La Selarl MJ Synergie, représentée par Me [B], ès-qualité de mandataire judiciaire à la liquidation judiciaire de la société F. [X] Architecture soutient qu'en application de la jurisprudence de la Cour de cassation, la juridiction ne doit pas prendre en compte l'éventualité d'une condamnation contre un tiers susceptible de supprimer ou à tout le moins de réduire le montant de cette insuffisance d'actif. Elle fait valoir que cette jurisprudence s'applique aux actions intentées postérieurement à l'évaluation de l'insuffisance d'actif, ce qui est le cas en l'espèce et qu'il existe une insuffisance d'actif de 133.744,29 euros, soit une insuffisance d'actif indiscutable de 121.033,28 euros si on neutralise le passif postérieur à l'ouverture de la procédure.

En application de l'article 378 du code de procédure civile, la décision de sursis à statuer suspend le cours de l'instance pour le temps ou jusqu'à la survenance de l'événement qu'elle détermine.

Par ailleurs, il n'est pas nécessaire, pour faire application de l'action en responsabilité pour insuffisance d'actif de l'article L.651-2 du code de commerce que le passif soit entièrement chiffré ni que l'actif ait été réalisé, il suffit que l'insuffisance d'actif soit certaine. L'existence et le montant de l'insuffisance d'actif doivent être appréciés au moment où statue la juridiction saisie de l'action tendant à la faire supporter par un dirigeant social.

Il s'ensuit qu'il n'y a pas lieu en l'espèce de surseoir à statuer dans l'attente de la décision de la cour d'appel d'Amiens saisie d'un recours contre le jugement en date du 27 octobre 2021 ayant débouté M. [X] de son action en responsabilité formée contre son conseil, alors qu'il ressort des éléments du dossier et des déclarations concordantes des parties que l'insuffisance d'actif existante à ce jour est de 133.744,29 euros, soit 121.033,28 euros après neutralisation du passif postérieur à l'ouverture de la procédure.

Sur la recevabilité de l'action en responsabilité pour insuffisance d'actif

Au soutien de son moyen d'irrecevabilité de l'action engagée à son encontre, M.[X] fait valoir que si une action en responsabilité pour insuffisance d'actif peut être menée sans qu'il soit nécessaire que les opérations de vérification des créances soient totalement achevées, en revanche, elle suppose que le montant de l'insuffisance d'actif soit certain ce qui n'est pas le cas en l'espèce puisque il demeure un total de 687.454,92 euros potentiellement recouvrable.

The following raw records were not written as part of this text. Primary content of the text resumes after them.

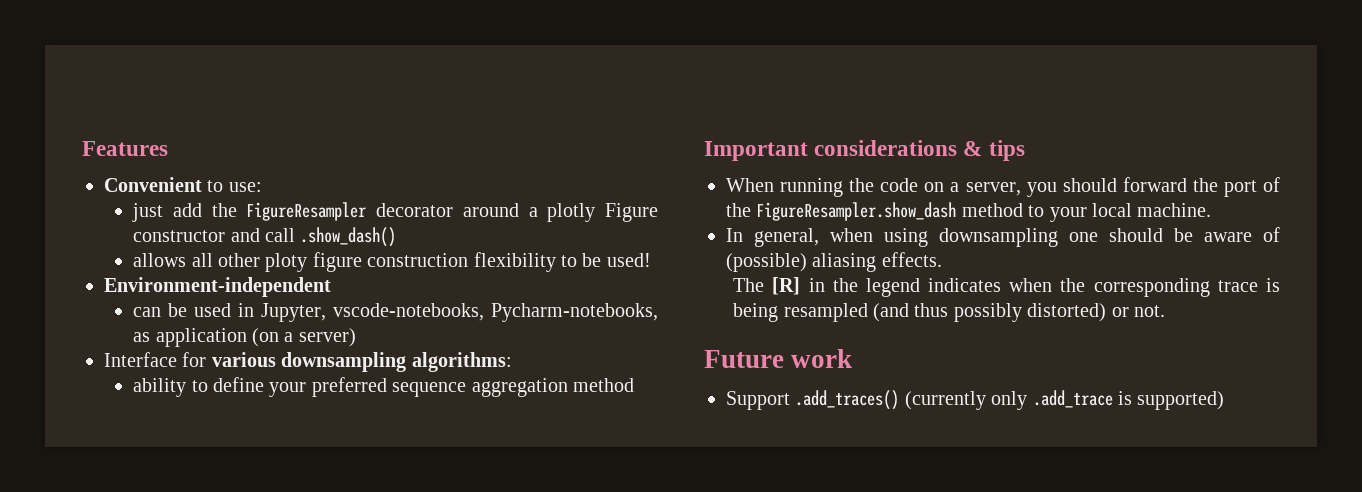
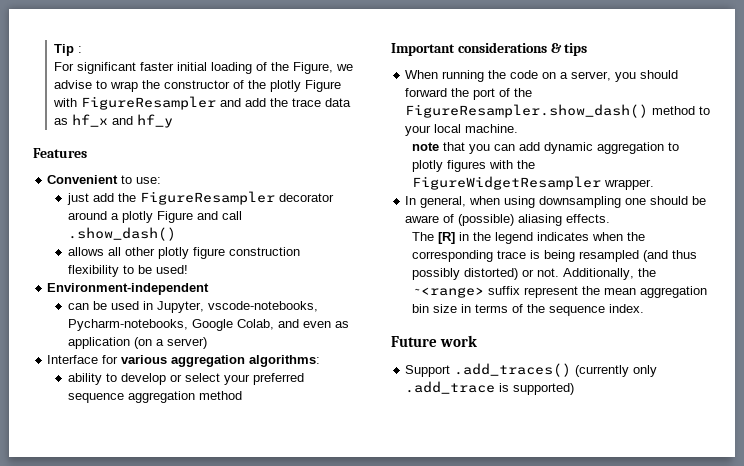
(82, 148) none -> [53,44,82,56] [53,62,353,74] [53,80,341,92] [52,96,351,110] [53,114,173,128] Tip : // For significant faster initial loading of the Figure, we advise to wrap the constructor of the plotly Figure with FigureResampler and add the trace data as hf_x and hf_y //
[133,230,226,242] constructor -> (194, 217) none
[265,253,308,272] ploty -> [158,247,190,259] plotly
(658, 312) none -> [192,319,332,331] Google Colab, and even
[281,352,407,372] downsampling -> [171,355,246,367] aggregation
[212,377,264,392] define -> [121,373,221,385] develop or select
[756,202,957,221] FigureResampler.show_dash -> [405,104,649,118] FigureResampler.show_dash()
(1212, 210) none -> [411,142,679,154] [411,160,535,172] [411,176,654,190] // note that you can add dynamic aggregation to plotly figures with the FigureWidgetResampler wrapper.
(1165, 311) none -> [562,268,656,280] [411,286,707,298] [411,304,644,316] Additionally, the ~<range> suffix represent the mean aggregation bin size in terms of the sequence index.

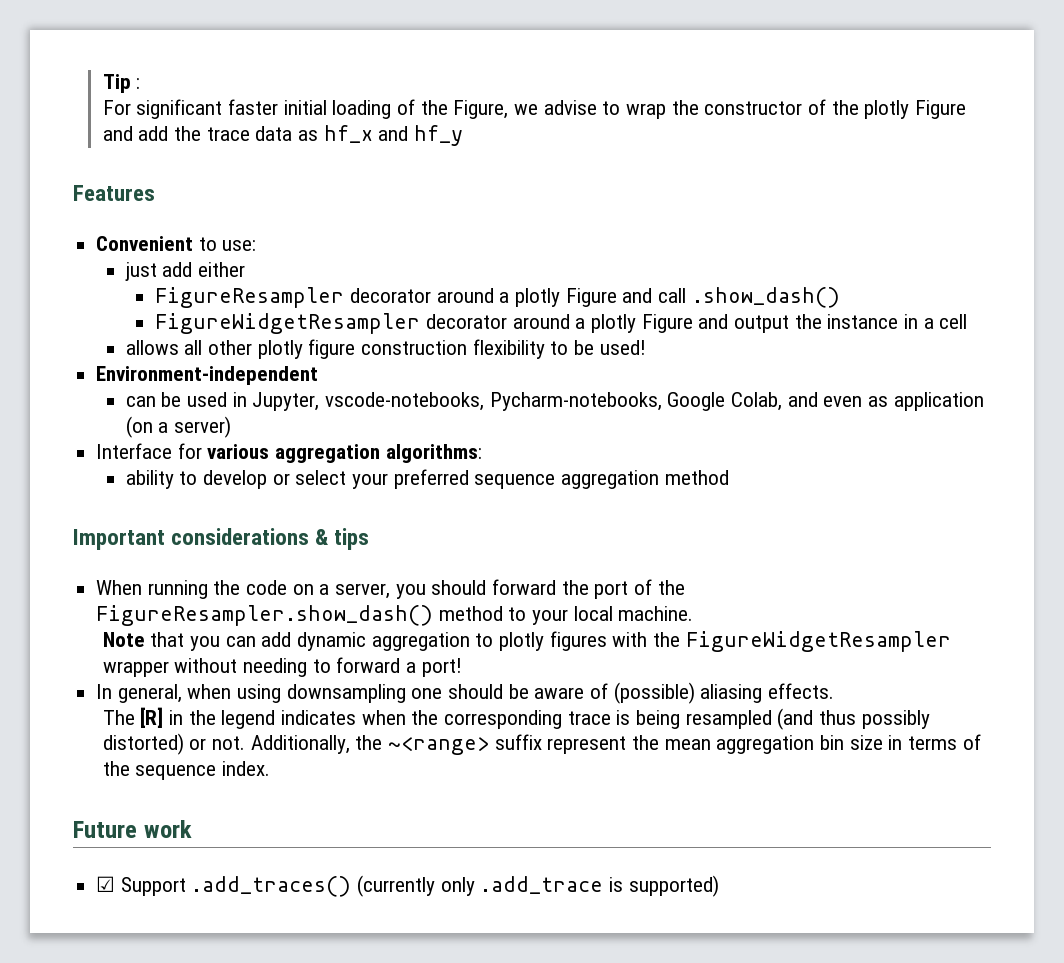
[52,96,216,110] with FigureResampler -> (967, 109) none
[118,193,137,202] the -> [198,262,246,277] either //
(177, 234) none -> [155,313,968,334] // FigureWidgetResampler decorator around a plotly Figure and output the instance in a cell
[411,142,439,151] note -> [102,632,145,647] Note
[603,179,654,190] wrapper. -> [102,657,462,677] wrapper without needing to forward a port!
(477, 341) none -> [96,876,116,892] ☑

Pour l'application de l'article L.651-2 du code de commerce, l'existence et le montant de l'insuffisance d'actif doivent être appréciés au moment où statue la juridiction saisie de l'action tendant à la faire supporter par un dirigeant social.

Or, comme relevé précédemment, il n'est pas contesté qu'à ce jour, l'insuffisance d'actif est certaine à concurrence de la somme de 133.744,29 euros, soit 121.033,28 euros après neutralisation du passif postérieur à l'ouverture de la procédure, de sorte que le moyen d'irrecevabilité ne peut prospérer.

Sur la responsabilité pour insuffisance d'actif

S'agissant du non respect des obligations fiscales et sociales, le liquidateur judiciaire fait état de cotisations URSSAF non payées remontant au 3ème trimestre 2010 et de cotisations Mederic impayées remontant à 2006, et soutient donc que M. [X] n'a pas satisfait à ses obligations sociales ce qui constitue une faute de gestion.

S'agissant de la poursuite d'une activité déficitaire, il fait valoir que':

-la société [X] Architecture présentait des impayés de cotisations sociales depuis 2006, -l'expert judiciaire retient une date comptable de cessation des paiements dès le 31 août 2011 sauf à exclure les loyers dus à Mme [X] au titre de la location du siège social, auquel cas la date de cessation des paiements étant alors fixée au 31 mai 2013,

-M. [X] a laissé perdurer l'exploitation déficitaire de la société sans prendre aucune mesure, dès lors que l'assignation en redressement judiciaire a été délivrée à l'initiative de l'URSSAF,

-la prorogation de la période d'observation en vue d'un plan de redressement est sans incidence sur l'existence de la faute de gestion tenant à la poursuite d'une activité déficitaire,

S'agissant de la faute tenant au détournement d'actif, le liquidateur judiciaire soutient que':

-le rachat par M. [X] des ordinateurs s'est fait en contravention de l'article L.622-7 du code de commerce puisque cette cession n'a pas été autorisée par le juge commissaire,

-si le paiement est intervenu par imputation sur son compte courant associé, aucune déclaration de créance de son compte courant n'a été effectuée de sorte que cette éventuelle créance est inopposable à la procédure collective,

-ce paiement par imputation sur le compte courant d'associé de M. [X] constitue un paiement préférentiel d'une créance antérieure à l'ouverture de la procédure collective, constitutif d'une faute de gestion,

S'agissant de la faute tenant à la volonté d'avantager un créancier, le liquidateur affirme que':

-M. [X] a détourné une partie de l'actif à son profit pour se rembourser une partie de son compte courant d'associé avant la conversion de la procédure de redressement en liquidation judiciaire s'assurant ainsi un paiement préférentiel de sa créance, au détriment de tout autre créancier,

-il apparaît donc clairement qu'un détournement d'actifs a été commis par le gérant à des fins personnelles,

-M. [X] a encaissé en décembre 2013 un chèque de 100.000 euros sur son compte personnel, correspondant au paiement d'un client, l'expert judiciaire confirmant qu'un montant de 105.813,76 euros a été comptabilisé au débit du compte courant associé de ce dernier le 31 décembre 2013, deux mois avant l'ouverture de la procédure collective matérialisant ainsi un encaissement sur son compte personnel, ce qui caractérise un paiement préférentiel d'un créancier par rapport à un autre créancier constitutif d'une faute de gestion,

-comme l'ont retenu les premiers juges, le fait que le compte professionnel de la société ait été, à cette date, frappé d'une résiliation d'ouverture de convention de trésorerie courante avec fermeture de compte est indifférente.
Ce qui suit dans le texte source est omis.